Execute a command and stream output in real-time
AI agents invoke run_command_stream to trigger actions in Coding Agent MCP Server. What it does depends on the arguments the agent supplies, and its effects often reach beyond the immediate call — builds kicked off, notifications sent, workflows started.
run_command_stream triggers real processes with real consequences. An agent gone sideways doesn't fire it once — it starts dozens of builds, sends mass notifications, or burns through compute before anyone looks up.
Attacks that exploit this kind of access
Execute a command and stream output in real-time. It is categorised as a Execute tool in the Coding Agent MCP Server MCP Server, which means it can trigger actions or run processes. Use rate limits and argument validation.
Register the Coding Agent MCP Server MCP server in PolicyLayer and add a rule for run_command_stream: allow, deny, rate-limit, or require approval. Point your MCP client at the PolicyLayer proxy URL and the rule is enforced on every call, before it reaches Coding Agent MCP Server. Nothing to install.

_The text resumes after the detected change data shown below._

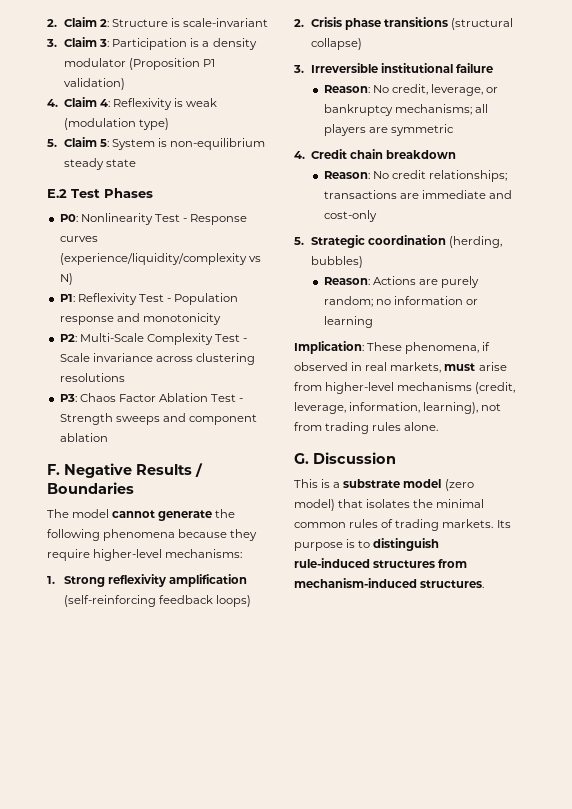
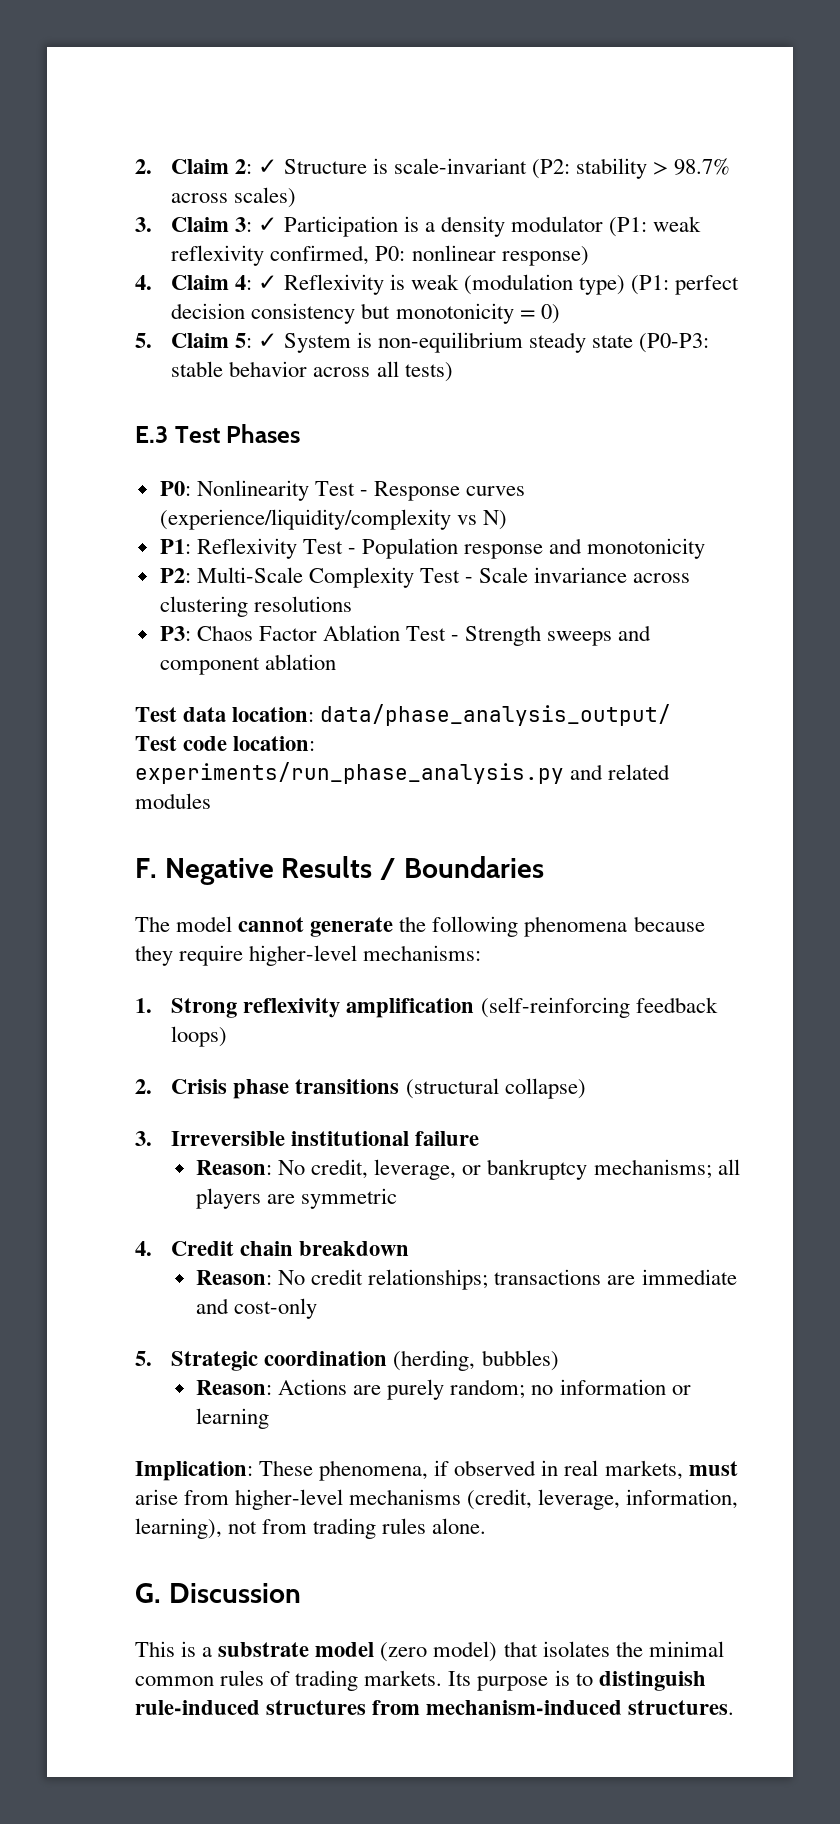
- 2. Claim 2: Structure is scale-invariant
+ 2. Claim 2: ✓ Structure is scale-invariant (P2: stability > 98.7% across scales)
- 3. Claim 3: Participation is a density modulator (Proposition P1 validation)
+ 3. Claim 3: ✓ Participation is a density modulator (P1: weak reflexivity confirmed, P0: nonlinear response)
- 4. Claim 4: Reflexivity is weak (modulation type)
+ 4. Claim 4: ✓ Reflexivity is weak (modulation type) (P1: perfect decision consistency but monotonicity = 0)
- 5. Claim 5: System is non-equilibrium steady state
- E.2 Test Phases
+ 5. Claim 5: ✓ System is non-equilibrium steady state (P0-P3: stable behavior across all tests)
+ E.3 Test Phases
+ Test data location: data/phase_analysis_output/
+ Test code location: experiments/run_phase_analysis.py and related modules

run_command_stream is a Execute tool with high risk. Execute tools should be rate-limited and have argument validation enabled.
Yes. Add a rate_limit block to the run_command_stream rule in your PolicyLayer policy. For example, setting max: 10 and window: 60 limits the tool to 10 calls per minute. Rate limits are tracked per agent session and reset automatically.
Set action: deny in the PolicyLayer policy for run_command_stream. The AI agent will receive a policy violation error and cannot call the tool. You can also include a reason field to explain why the tool is blocked.
run_command_stream is provided by the Coding Agent MCP Server MCP server (sukarth/coding-agent-mcp). PolicyLayer sits as a proxy in front of this server to enforce policies before tool calls reach the server.